§ Exercise objective: From the first line to the last, restate the material word for word, omitting pictures.
⟨
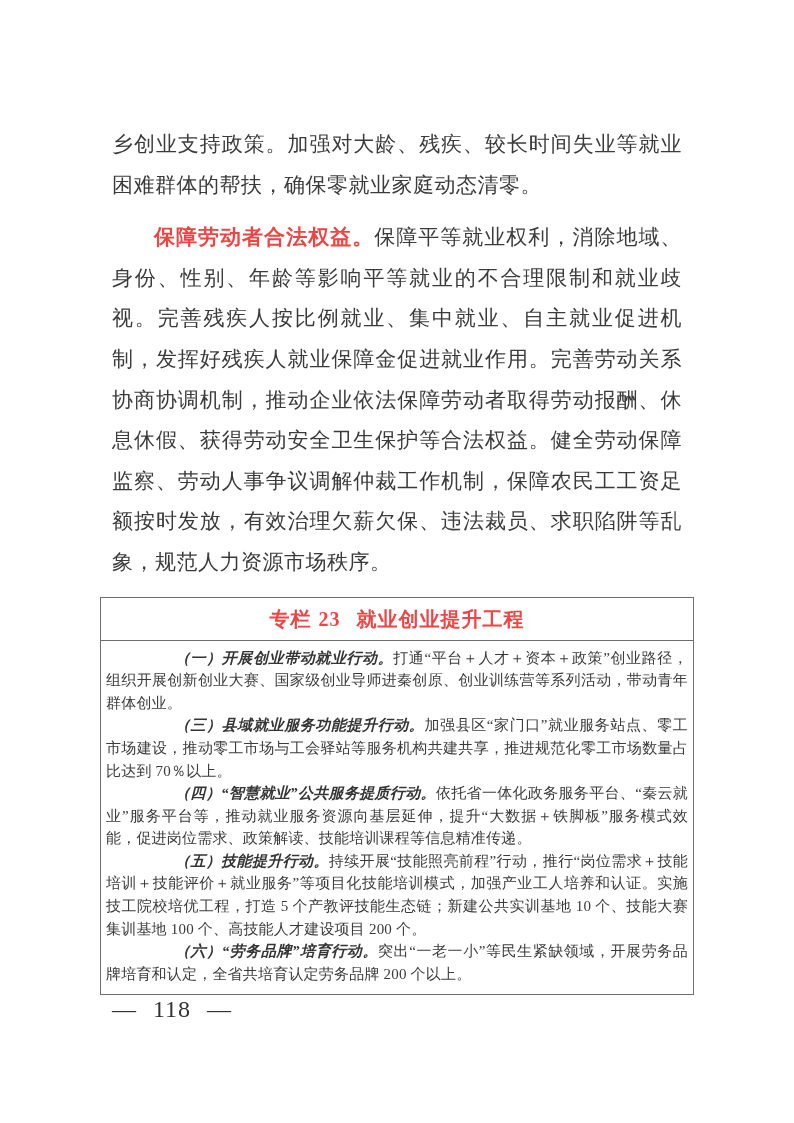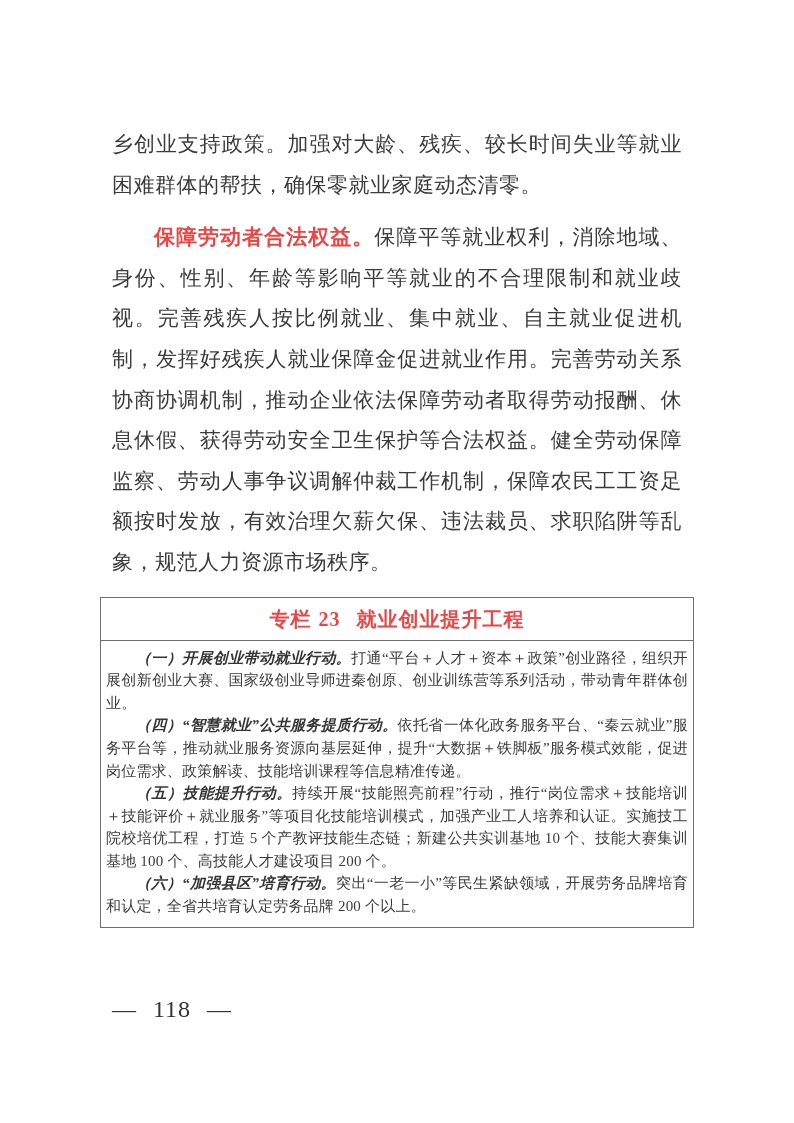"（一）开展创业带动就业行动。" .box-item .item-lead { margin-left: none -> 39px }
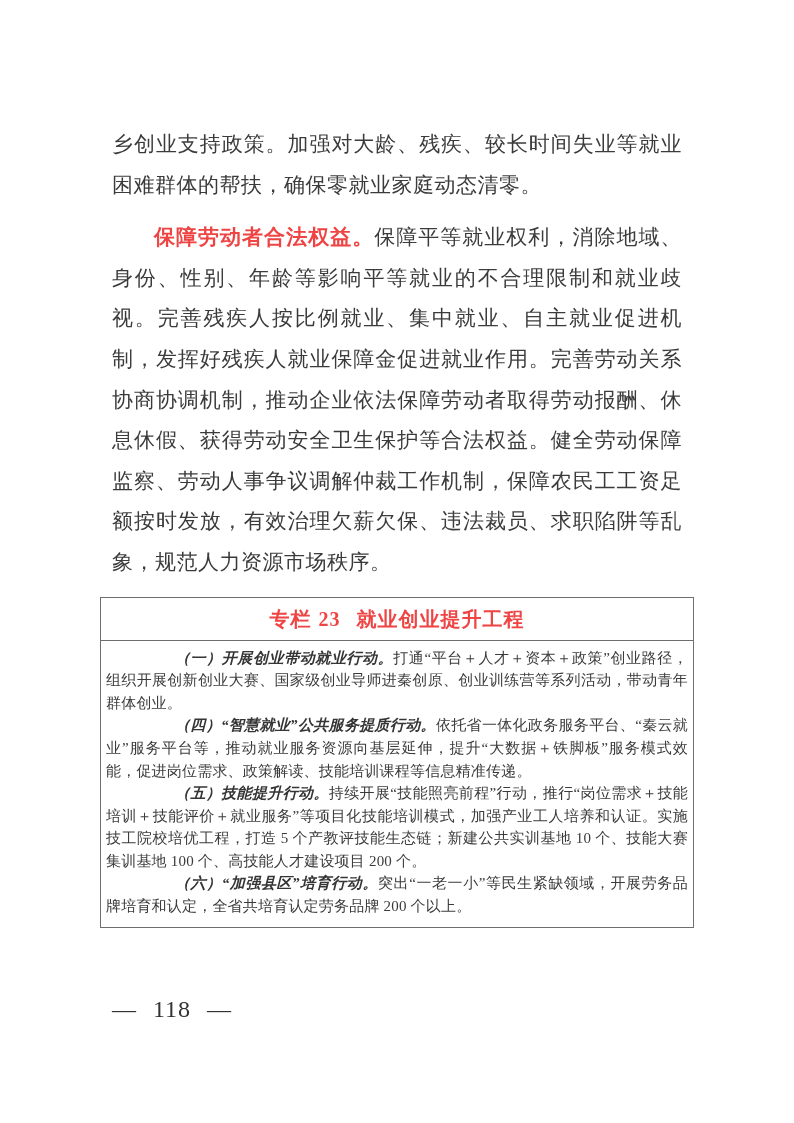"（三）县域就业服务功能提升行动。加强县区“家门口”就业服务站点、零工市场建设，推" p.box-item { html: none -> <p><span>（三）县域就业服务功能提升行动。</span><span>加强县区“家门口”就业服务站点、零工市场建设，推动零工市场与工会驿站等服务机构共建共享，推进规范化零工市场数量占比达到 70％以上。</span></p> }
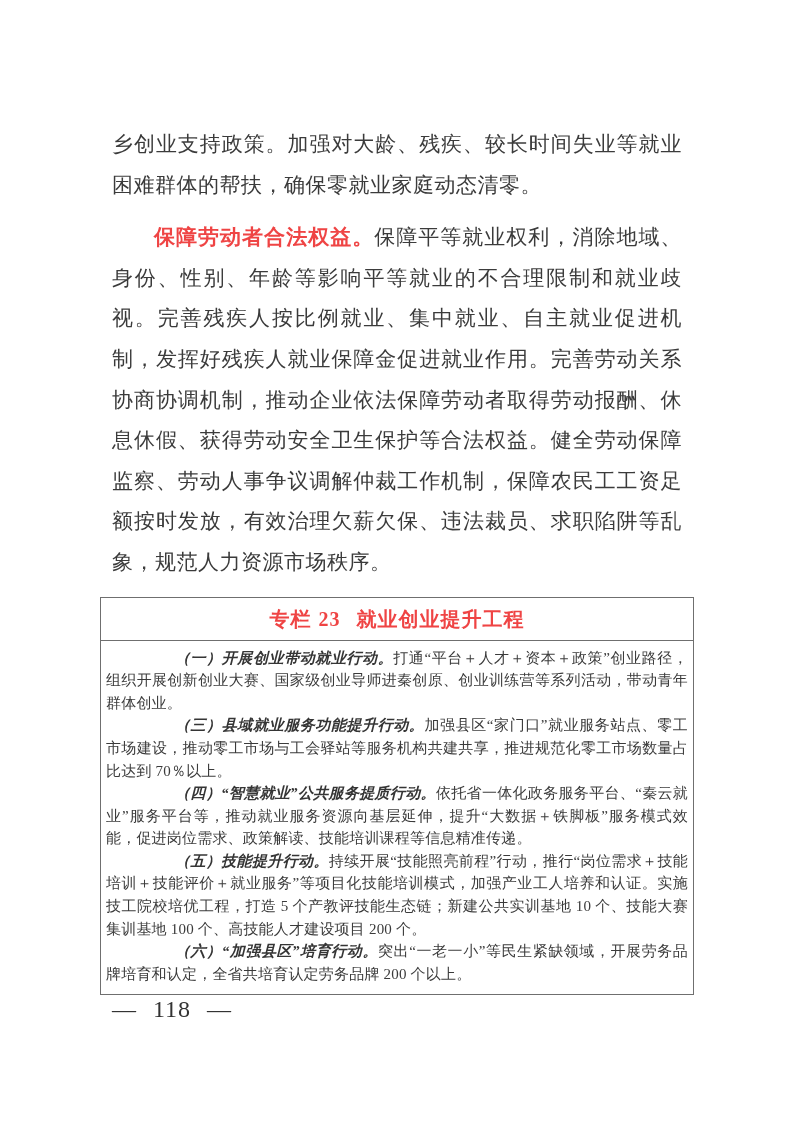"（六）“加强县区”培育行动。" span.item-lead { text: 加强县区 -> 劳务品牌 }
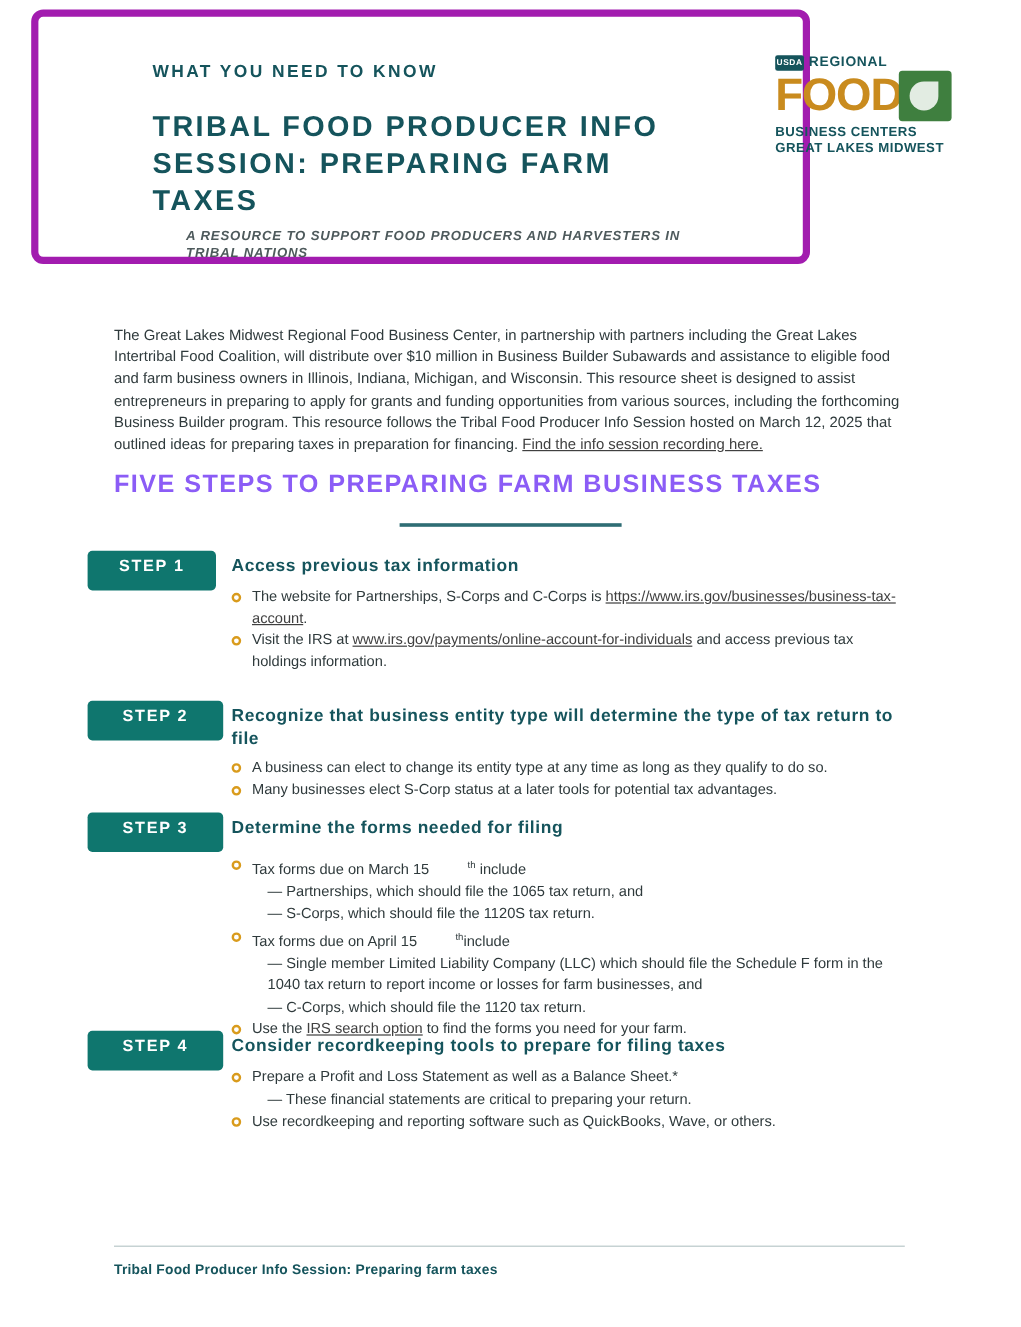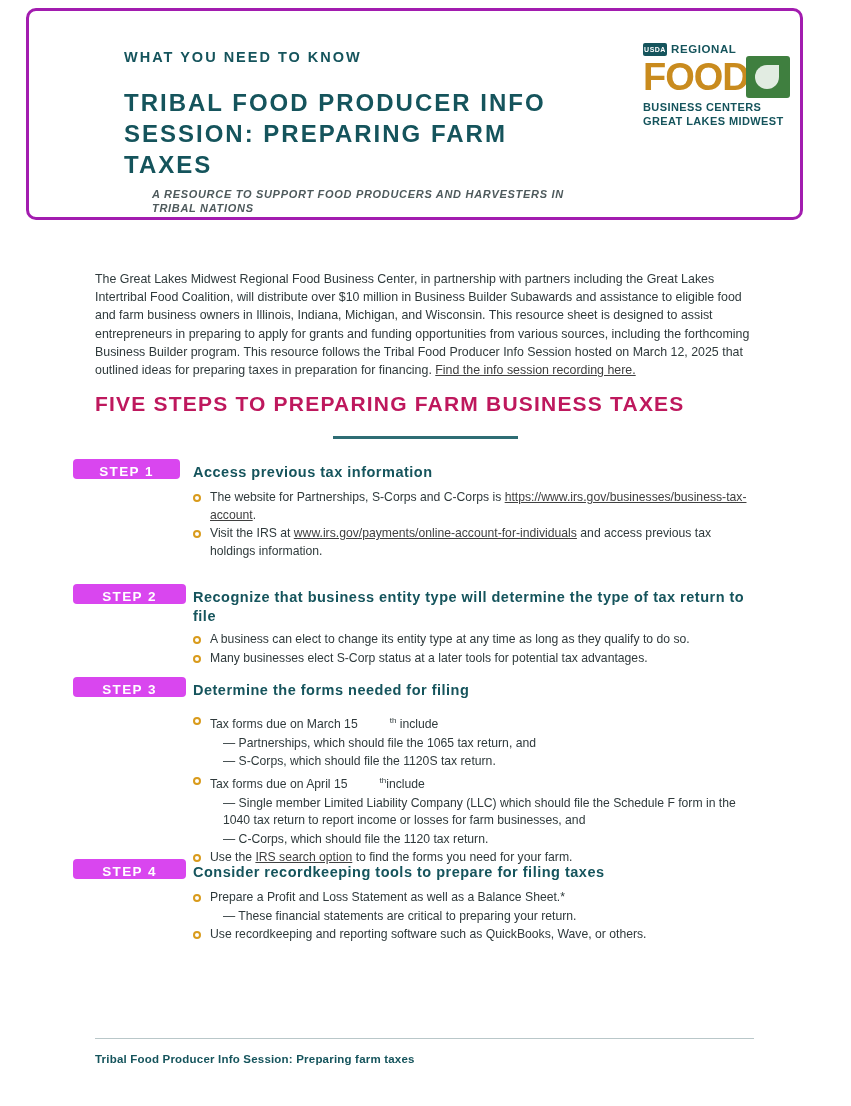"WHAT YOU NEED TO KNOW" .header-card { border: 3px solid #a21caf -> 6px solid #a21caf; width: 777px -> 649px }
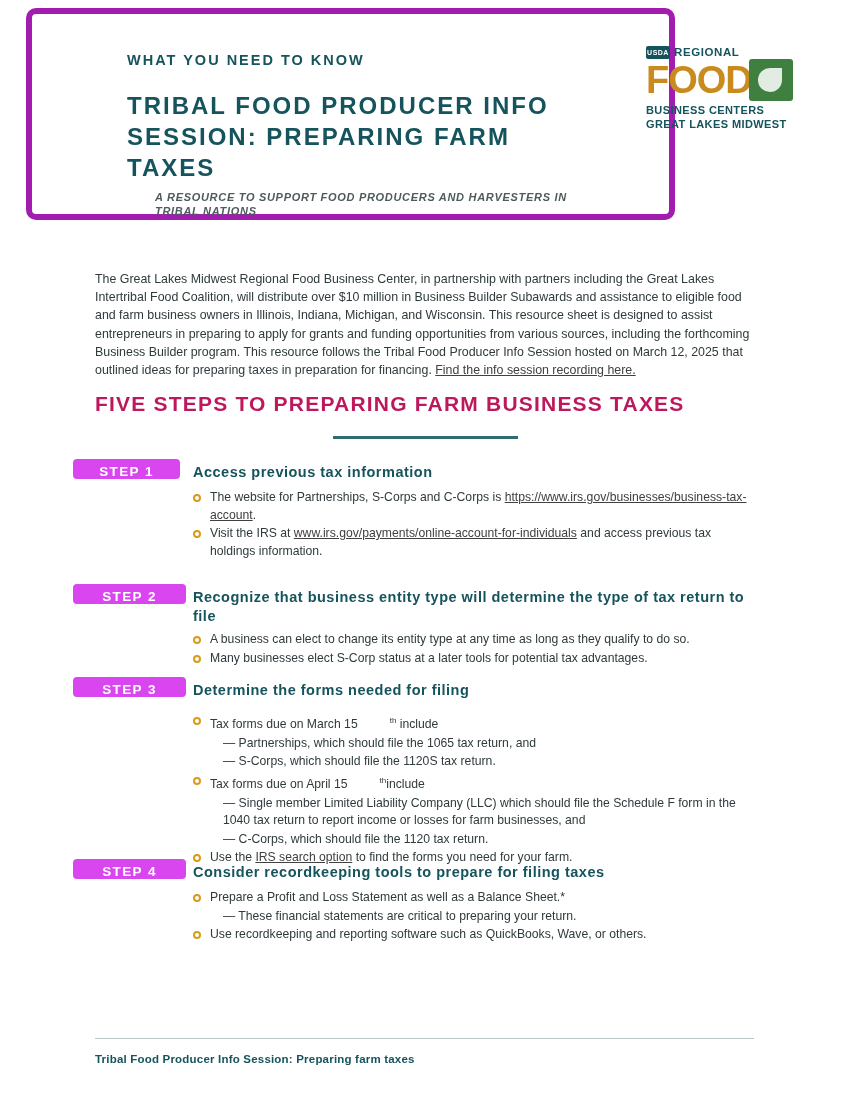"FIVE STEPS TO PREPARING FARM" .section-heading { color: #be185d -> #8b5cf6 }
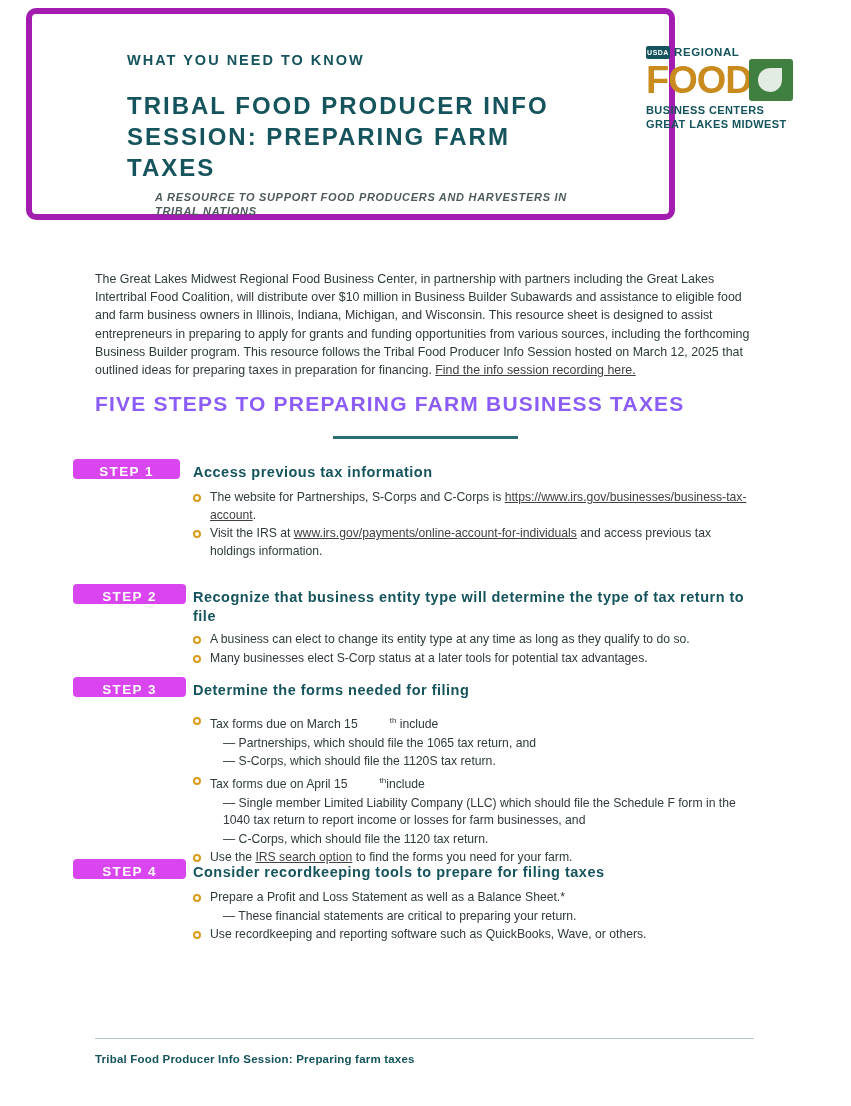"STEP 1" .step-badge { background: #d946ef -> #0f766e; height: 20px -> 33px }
⟩
§ Exercise response:
"（一）开展创业带动就业行动。" .box-item .item-lead { margin-left: none -> 39px }
"（三）县域就业服务功能提升行动。加强县区“家门口”就业服务站点、零工市场建设，推" p.box-item { html: none -> <p><span>（三）县域就业服务功能提升行动。</span><span>加强县区“家门口”就业服务站点、零工市场建设，推动零工市场与工会驿站等服务机构共建共享，推进规范化零工市场数量占比达到 70％以上。</span></p> }
"（六）“加强县区”培育行动。" span.item-lead { text: 加强县区 -> 劳务品牌 }
"WHAT YOU NEED TO KNOW" .header-card { border: 3px solid #a21caf -> 6px solid #a21caf; width: 777px -> 649px }
"FIVE STEPS TO PREPARING FARM" .section-heading { color: #be185d -> #8b5cf6 }
"STEP 1" .step-badge { background: #d946ef -> #0f766e; height: 20px -> 33px }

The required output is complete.